Granted, they have brown sugar, butter and corn syrup in them.
But I also tend to pack them with other healthy nuts so my kids are eating something with a lot more substance then most store-bought granola bars.  Furthermore, the children love them because they’re delicious!

These store well.  When school is in, I usually make a bunch and wrap them individually for quick and easy lunch assembly in the mornings.  If I don’t cut them up and store some quickly, the whole pan disappears before I know it!

Hopeful Homemaker’s Granola Bars 1 cup melted butter or margarine 2 cups brown sugar 1 cup light corn syrup 2 tsp. vanilla extract 1 1/3 cups creamy peanut butter 1 cup shredded sweetened coconut 5 cups oatmeal (or a combination of oatmeal and rice krispy cereal) sunflower seeds wheat germ nuts of any kind raisins chocolate chips any other flavor you’d like to supplement!

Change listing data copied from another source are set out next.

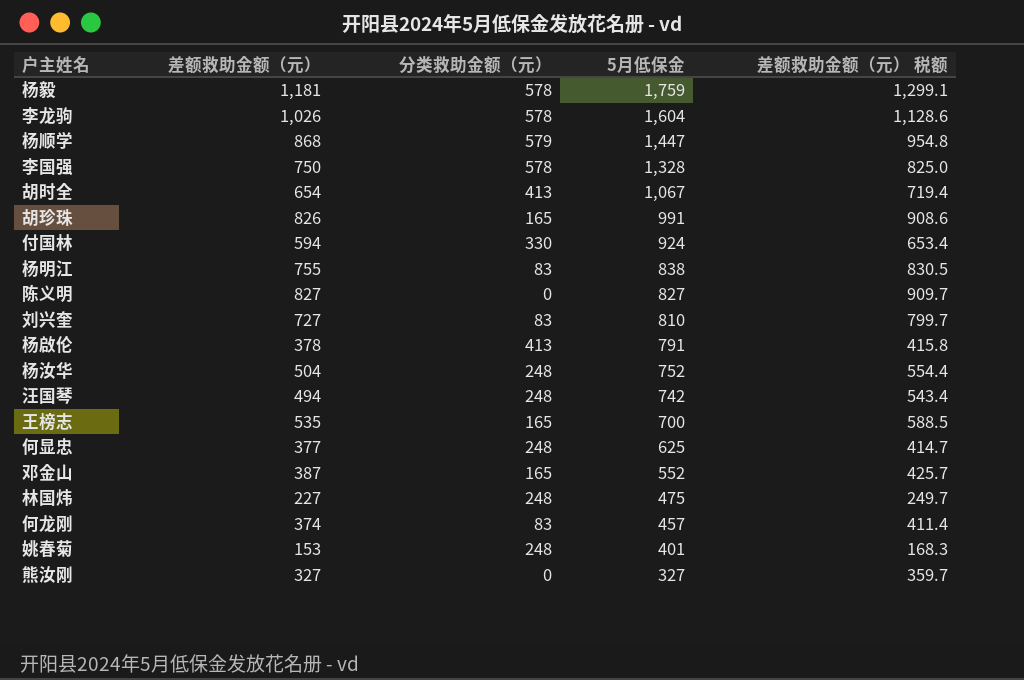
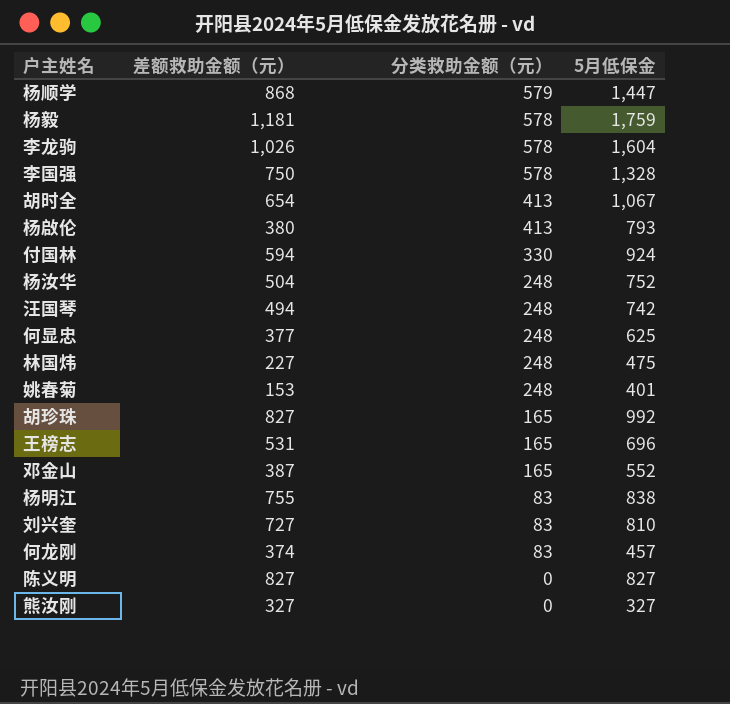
row order: 5月低保金 descending -> 分类救助金额（元） descending
column 差额救助金额（元） 税额 | formula: [差额救助金额（元）] * 1.1 -> none
杨啟伦 | 差额救助金额（元）: 378 -> 380
杨啟伦 | 5月低保金: 791 -> 793
胡珍珠 | 差额救助金额（元）: 826 -> 827
胡珍珠 | 5月低保金: 991 -> 992
王榜志 | 差额救助金额（元）: 535 -> 531
王榜志 | 5月低保金: 700 -> 696

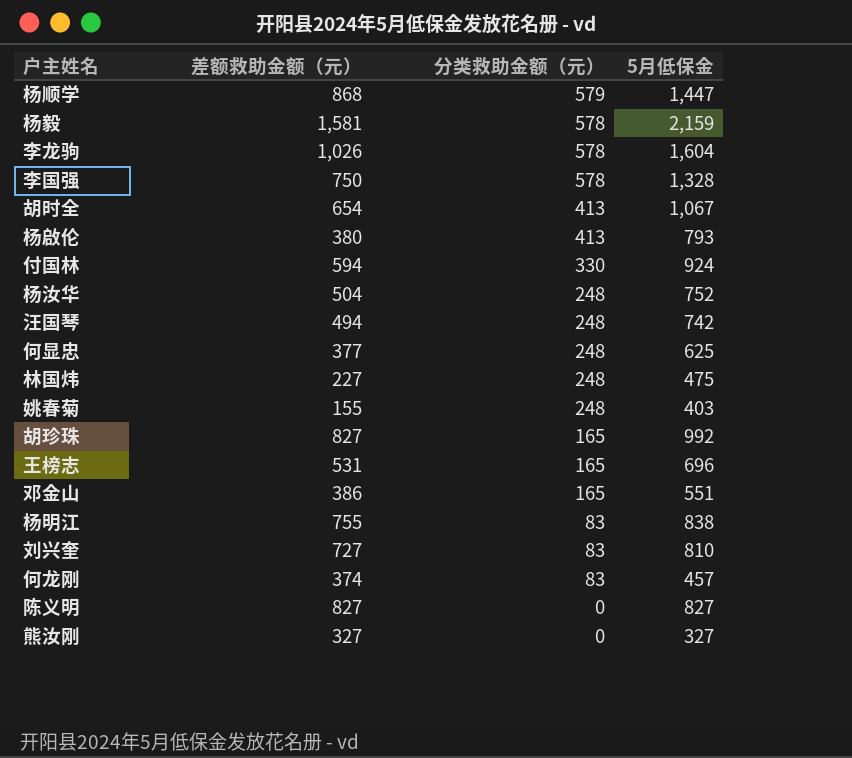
杨毅 | 差额救助金额（元）: 1,181 -> 1,581
杨毅 | 5月低保金: 1,759 -> 2,159
姚春菊 | 差额救助金额（元）: 153 -> 155
姚春菊 | 5月低保金: 401 -> 403
邓金山 | 差额救助金额（元）: 387 -> 386
邓金山 | 5月低保金: 552 -> 551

Preheat oven to 350.  Grease cookie sheet.  In large bowl, melt butter and combine butter, sugar, corn syrup, vanilla and peanut butter.  Stir well until mixture forms a good paste.  Add coconut and oatmeal and stir well.  Start adding in whatever ingredients you want, as long as the mixture sticks together in large clumps.  Press onto cookie sheet and bake for 20 minutes or until edges are bubbly and it is beginning to turn golden brown.  Cool completely and cut into bars.
For a 9×13 pan, cut this recipe in half.

Grapefruit Slush

This is a recipe that my Aunt shared with me a few years ago.
In my recipe book it’s written on a 3×5 card in her handwriting.  I like that.
I’ve modified it just a little, but it’s super yummy.  It has more substance and less sugar than the  Slush that I grew up eating.

And it’s so pretty!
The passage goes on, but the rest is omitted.